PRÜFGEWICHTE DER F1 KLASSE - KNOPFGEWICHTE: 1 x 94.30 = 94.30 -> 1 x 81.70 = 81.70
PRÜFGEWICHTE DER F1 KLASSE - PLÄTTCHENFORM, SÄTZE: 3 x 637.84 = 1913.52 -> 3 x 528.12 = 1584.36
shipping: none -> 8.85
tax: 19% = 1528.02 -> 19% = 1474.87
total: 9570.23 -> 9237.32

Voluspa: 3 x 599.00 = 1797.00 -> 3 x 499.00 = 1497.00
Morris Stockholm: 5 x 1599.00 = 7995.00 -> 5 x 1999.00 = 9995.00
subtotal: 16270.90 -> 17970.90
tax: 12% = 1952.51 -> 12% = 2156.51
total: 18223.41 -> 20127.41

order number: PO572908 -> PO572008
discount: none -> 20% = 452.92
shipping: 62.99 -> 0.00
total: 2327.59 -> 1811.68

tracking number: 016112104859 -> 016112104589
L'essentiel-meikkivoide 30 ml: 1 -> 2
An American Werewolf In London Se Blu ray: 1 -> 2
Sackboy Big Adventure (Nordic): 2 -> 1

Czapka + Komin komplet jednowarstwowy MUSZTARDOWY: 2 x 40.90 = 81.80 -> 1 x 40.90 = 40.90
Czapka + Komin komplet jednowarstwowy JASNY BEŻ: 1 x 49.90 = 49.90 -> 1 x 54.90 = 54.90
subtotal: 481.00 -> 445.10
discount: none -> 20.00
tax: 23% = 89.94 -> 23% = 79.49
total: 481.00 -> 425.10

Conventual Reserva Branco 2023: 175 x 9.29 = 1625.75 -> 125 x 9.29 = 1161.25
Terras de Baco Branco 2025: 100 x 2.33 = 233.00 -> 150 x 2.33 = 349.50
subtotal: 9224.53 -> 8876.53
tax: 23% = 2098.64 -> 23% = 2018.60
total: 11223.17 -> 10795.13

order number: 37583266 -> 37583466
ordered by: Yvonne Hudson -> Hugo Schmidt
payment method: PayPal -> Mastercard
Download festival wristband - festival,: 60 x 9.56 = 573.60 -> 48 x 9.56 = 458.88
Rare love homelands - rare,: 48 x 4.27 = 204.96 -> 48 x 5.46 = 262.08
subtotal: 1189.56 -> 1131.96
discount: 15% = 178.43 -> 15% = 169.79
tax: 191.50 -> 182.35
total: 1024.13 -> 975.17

——

**Goal of the exercise:** Output all of the data again, exactly.

**Task response:**
PRÜFGEWICHTE DER F1 KLASSE - KNOPFGEWICHTE: 1 x 94.30 = 94.30 -> 1 x 81.70 = 81.70
PRÜFGEWICHTE DER F1 KLASSE - PLÄTTCHENFORM, SÄTZE: 3 x 637.84 = 1913.52 -> 3 x 528.12 = 1584.36
shipping: none -> 8.85
tax: 19% = 1528.02 -> 19% = 1474.87
total: 9570.23 -> 9237.32

Voluspa: 3 x 599.00 = 1797.00 -> 3 x 499.00 = 1497.00
Morris Stockholm: 5 x 1599.00 = 7995.00 -> 5 x 1999.00 = 9995.00
subtotal: 16270.90 -> 17970.90
tax: 12% = 1952.51 -> 12% = 2156.51
total: 18223.41 -> 20127.41

order number: PO572908 -> PO572008
discount: none -> 20% = 452.92
shipping: 62.99 -> 0.00
total: 2327.59 -> 1811.68

tracking number: 016112104859 -> 016112104589
L'essentiel-meikkivoide 30 ml: 1 -> 2
An American Werewolf In London Se Blu ray: 1 -> 2
Sackboy Big Adventure (Nordic): 2 -> 1

Czapka + Komin komplet jednowarstwowy MUSZTARDOWY: 2 x 40.90 = 81.80 -> 1 x 40.90 = 40.90
Czapka + Komin komplet jednowarstwowy JASNY BEŻ: 1 x 49.90 = 49.90 -> 1 x 54.90 = 54.90
subtotal: 481.00 -> 445.10
discount: none -> 20.00
tax: 23% = 89.94 -> 23% = 79.49
total: 481.00 -> 425.10

Conventual Reserva Branco 2023: 175 x 9.29 = 1625.75 -> 125 x 9.29 = 1161.25
Terras de Baco Branco 2025: 100 x 2.33 = 233.00 -> 150 x 2.33 = 349.50
subtotal: 9224.53 -> 8876.53
tax: 23% = 2098.64 -> 23% = 2018.60
total: 11223.17 -> 10795.13

order number: 37583266 -> 37583466
ordered by: Yvonne Hudson -> Hugo Schmidt
payment method: PayPal -> Mastercard
Download festival wristband - festival,: 60 x 9.56 = 573.60 -> 48 x 9.56 = 458.88
Rare love homelands - rare,: 48 x 4.27 = 204.96 -> 48 x 5.46 = 262.08
subtotal: 1189.56 -> 1131.96
discount: 15% = 178.43 -> 15% = 169.79
tax: 191.50 -> 182.35
total: 1024.13 -> 975.17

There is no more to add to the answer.